The day seemed very long. He ate his luncheon, having first paid a visit to Ann, who gave him an effusive welcome. Jeffrey waited, and during the meal they had some further talk, and among other things John said to him, "Does my father dress for dinner nowadays?"

"No, sir," was the reply, "I don't know when I've seen your father in his evenin' clothes, sir. Not for a long time, and then maybe two or three times the past year when he was going out to dinner, but not here, sir. Maybe it'll be different now you're back again, sir."

After luncheon John's luggage arrived, and he superintended the unpacking, but that employment was comparatively brief. The day dragged with him. Truly his home-coming was rather a dreary affair. How different had been yesterday, and the day before, and all those days before when he had so enjoyed the ship life, and most of all the daily hour or more of the companionship which had grown to be of such surpassing interest to him, and now seemed so utterly a thing of the past.
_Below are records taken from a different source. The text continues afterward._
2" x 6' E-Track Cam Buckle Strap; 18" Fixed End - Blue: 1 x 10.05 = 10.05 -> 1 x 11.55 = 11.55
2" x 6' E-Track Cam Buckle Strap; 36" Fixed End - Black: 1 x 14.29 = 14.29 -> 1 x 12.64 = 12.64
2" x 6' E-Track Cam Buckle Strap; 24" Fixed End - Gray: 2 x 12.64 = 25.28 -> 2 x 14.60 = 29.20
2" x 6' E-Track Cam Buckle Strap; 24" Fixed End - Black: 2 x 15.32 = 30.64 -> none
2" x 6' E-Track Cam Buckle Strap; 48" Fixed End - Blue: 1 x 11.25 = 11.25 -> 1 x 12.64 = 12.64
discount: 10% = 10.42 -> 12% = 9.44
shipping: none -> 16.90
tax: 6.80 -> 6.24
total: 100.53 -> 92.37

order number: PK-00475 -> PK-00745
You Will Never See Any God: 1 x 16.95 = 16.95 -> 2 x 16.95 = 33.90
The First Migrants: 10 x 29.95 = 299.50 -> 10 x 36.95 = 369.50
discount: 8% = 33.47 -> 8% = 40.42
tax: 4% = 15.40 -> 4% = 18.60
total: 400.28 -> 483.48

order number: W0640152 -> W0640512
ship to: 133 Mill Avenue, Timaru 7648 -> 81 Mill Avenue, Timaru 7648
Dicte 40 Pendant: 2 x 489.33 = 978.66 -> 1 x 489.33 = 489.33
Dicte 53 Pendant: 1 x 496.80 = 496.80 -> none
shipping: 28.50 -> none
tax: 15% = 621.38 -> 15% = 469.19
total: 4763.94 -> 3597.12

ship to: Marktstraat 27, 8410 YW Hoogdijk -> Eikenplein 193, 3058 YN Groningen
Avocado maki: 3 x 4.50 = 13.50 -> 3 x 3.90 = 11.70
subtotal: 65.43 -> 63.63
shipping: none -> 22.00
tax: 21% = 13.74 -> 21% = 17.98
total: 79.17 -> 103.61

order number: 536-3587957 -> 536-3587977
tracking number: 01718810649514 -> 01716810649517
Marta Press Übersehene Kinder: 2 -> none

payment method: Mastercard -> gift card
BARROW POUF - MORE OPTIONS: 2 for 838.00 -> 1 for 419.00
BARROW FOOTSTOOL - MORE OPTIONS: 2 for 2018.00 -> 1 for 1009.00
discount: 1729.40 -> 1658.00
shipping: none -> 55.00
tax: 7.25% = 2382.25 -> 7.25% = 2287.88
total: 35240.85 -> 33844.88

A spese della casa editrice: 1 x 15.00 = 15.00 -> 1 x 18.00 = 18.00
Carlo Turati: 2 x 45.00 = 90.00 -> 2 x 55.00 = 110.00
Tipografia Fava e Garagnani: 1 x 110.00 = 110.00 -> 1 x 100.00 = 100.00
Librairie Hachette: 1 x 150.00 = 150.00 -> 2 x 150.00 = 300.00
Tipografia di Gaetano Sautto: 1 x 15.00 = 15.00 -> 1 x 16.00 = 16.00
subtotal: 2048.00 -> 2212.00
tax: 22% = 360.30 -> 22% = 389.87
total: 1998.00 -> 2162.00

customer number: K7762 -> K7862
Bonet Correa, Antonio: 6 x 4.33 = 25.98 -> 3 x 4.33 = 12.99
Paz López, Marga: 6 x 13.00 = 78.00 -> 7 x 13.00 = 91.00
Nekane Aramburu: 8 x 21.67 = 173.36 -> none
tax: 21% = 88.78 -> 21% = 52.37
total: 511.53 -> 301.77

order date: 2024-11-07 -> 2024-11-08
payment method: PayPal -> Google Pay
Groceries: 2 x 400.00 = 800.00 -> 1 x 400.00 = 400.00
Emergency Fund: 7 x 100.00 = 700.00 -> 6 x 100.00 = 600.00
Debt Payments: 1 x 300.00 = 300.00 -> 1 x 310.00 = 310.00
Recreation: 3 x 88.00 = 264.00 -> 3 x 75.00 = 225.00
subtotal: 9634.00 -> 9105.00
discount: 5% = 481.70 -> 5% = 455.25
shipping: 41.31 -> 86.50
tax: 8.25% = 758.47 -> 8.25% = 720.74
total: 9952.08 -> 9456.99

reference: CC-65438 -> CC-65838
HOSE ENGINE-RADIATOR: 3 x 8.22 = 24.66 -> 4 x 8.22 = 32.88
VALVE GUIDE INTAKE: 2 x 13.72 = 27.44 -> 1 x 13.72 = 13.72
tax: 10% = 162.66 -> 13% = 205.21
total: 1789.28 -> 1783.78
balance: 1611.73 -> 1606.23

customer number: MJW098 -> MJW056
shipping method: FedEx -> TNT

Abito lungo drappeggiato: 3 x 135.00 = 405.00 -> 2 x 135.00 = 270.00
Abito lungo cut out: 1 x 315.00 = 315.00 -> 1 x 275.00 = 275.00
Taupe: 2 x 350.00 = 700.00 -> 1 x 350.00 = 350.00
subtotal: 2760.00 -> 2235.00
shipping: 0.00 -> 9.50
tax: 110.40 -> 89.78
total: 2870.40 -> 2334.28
Of course, he should see her again. (He put aside a wonder if it would be within the proprieties on that evening or, at latest, the next.) But, in any case, "the episode," as he had said to her, was done, and it had been very pleasant—oh, yes, very dear to him. He wondered if she was finding the day as interminable as it seemed to him, and if the interval before they saw each other again would seem as long as his impatience would make it for him. Finally, the restless dullness became intolerable. He sallied forth into the weather and went to his club, having been on non-resident footing during his absence, and, finding some men whom he knew, spent there the rest of the afternoon.

His father was at home and in his room when John got back.

"Well, father," he said, "the prodigal has returned."

"He is very welcome," was the reply, as the elder man took both his son's hands and looked at him affectionately. "You seem very well."

"Yes," said John; "and how are you, sir?"

"About as usual, I think," said Mr. Lenox.

They looked at each other for a moment in silence. John thought that his father seemed thinner than formerly, and he had instantly observed that a white beard covered the always hitherto smooth-shaven chin, but he made no comment.

"The old place appears very familiar," he remarked. "Nothing is changed or even moved, as I can see, and Ann and Jeff are just the same old sixpences as ever."

"Yes," said his father, "two years make less difference with old people and their old habits than with young ones. You will have changed more than we have, I fancy."

"Do we dress for dinner?" asked John, after some little more unimportant talk.

"Yes," said his father, "in honor of the occasion, if you like. I haven't done it lately," he added, a little wearily.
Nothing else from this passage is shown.